Patients with complex shoulder instability develop their instability spontaneously without any known precipitating trauma or event, although some of our patients had suffered a serious psychological traumatic episode. The potential role of psychology deserves future exploration. Although little attention has been paid to it, the psychological component of shoulder instability was recognised in the 1970s by Rowe et al.95, who found that a subset of patients suffered from conditions ranging from simple depression to post-traumatic stress disorder related to sexual assault. Further, these patients were resistant to treatment96.

Our retrospective analysis of the patient who had essentially recovered with a normal WOSI score, found cortical activation similar to the control group. This would suggest that the instability at a cortical level is plastic, although it is unclear whether it is causal in the instability or merely reflects the change in movement of the shoulder. Longitudinal studies that monitor patients through their treatment could shed light on the mechanisms involved in this rehabilitation.

Conclusion

We have for the first time demonstrated a difference in brain activity during a shoulder movement sequence between patients with complex shoulder instability and healthy controls. Specifically, increased brain activity was found within the primary motor cortex (a cluster which stretched between BA4 and BA3), supramarginal gyrus (BA40), inferior frontal gyrus (BA44), premotor cortex (i.e. precentral gyrus (BA6) and middle frontal gyrus (BA6)) in patients compared to controls. These findings are consistent with the notion that patients are in some sense working harder or differently to maintain shoulder stability, exhibiting neural activity akin to early learning of a motor sequence. Further, that instability is likely to be centrally driven rather than in response to peripheral damage, although the mechanism is unknown. Controls, compared to patients, demonstrate increased neural activity in the perirhinal and parahippocampal cortex. The exact role of these two regions is unclear, but may relate to the processing and onward transmission of somatosensory information required to maintain shoulder stability.
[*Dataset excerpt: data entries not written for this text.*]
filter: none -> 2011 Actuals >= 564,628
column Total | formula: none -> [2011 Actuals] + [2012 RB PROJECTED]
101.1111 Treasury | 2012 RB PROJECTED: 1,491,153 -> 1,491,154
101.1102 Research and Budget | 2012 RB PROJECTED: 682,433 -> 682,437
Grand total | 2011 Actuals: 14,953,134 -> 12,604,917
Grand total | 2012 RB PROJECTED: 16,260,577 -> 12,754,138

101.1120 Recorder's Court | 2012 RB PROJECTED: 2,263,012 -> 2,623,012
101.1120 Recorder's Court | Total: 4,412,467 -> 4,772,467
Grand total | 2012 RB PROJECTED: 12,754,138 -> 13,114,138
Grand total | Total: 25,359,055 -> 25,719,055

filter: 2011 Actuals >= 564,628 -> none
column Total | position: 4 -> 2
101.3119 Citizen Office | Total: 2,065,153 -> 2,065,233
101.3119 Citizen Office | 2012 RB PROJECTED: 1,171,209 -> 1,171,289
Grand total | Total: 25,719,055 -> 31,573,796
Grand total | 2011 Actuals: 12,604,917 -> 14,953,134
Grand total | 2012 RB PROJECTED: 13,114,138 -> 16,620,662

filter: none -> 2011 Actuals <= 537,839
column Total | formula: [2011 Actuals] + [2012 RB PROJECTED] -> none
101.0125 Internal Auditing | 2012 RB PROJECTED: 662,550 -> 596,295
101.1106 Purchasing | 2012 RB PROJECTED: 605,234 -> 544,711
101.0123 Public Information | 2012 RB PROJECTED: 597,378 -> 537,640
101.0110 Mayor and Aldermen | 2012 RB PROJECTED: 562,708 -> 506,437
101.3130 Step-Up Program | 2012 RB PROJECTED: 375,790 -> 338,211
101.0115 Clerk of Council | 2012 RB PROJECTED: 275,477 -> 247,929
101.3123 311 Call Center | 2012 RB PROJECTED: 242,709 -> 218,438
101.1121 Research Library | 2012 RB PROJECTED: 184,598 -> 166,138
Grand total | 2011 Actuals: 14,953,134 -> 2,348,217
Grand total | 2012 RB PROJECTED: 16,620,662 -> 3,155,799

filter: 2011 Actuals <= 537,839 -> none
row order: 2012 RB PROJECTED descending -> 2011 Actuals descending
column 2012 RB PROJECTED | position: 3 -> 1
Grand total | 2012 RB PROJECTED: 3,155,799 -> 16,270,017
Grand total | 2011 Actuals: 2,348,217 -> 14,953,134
Clinically this group of patients is often poorly treated, as healthcare professionals are unable to explain the recurrent dislocations and instability. This is the first demonstration of an objective difference in brain activation. This may help to dispel the myth that these patients are inducing their instability and dislocations as a form of attention-seeking behaviour, and potentially offers opportunities for physiotherapy interventions.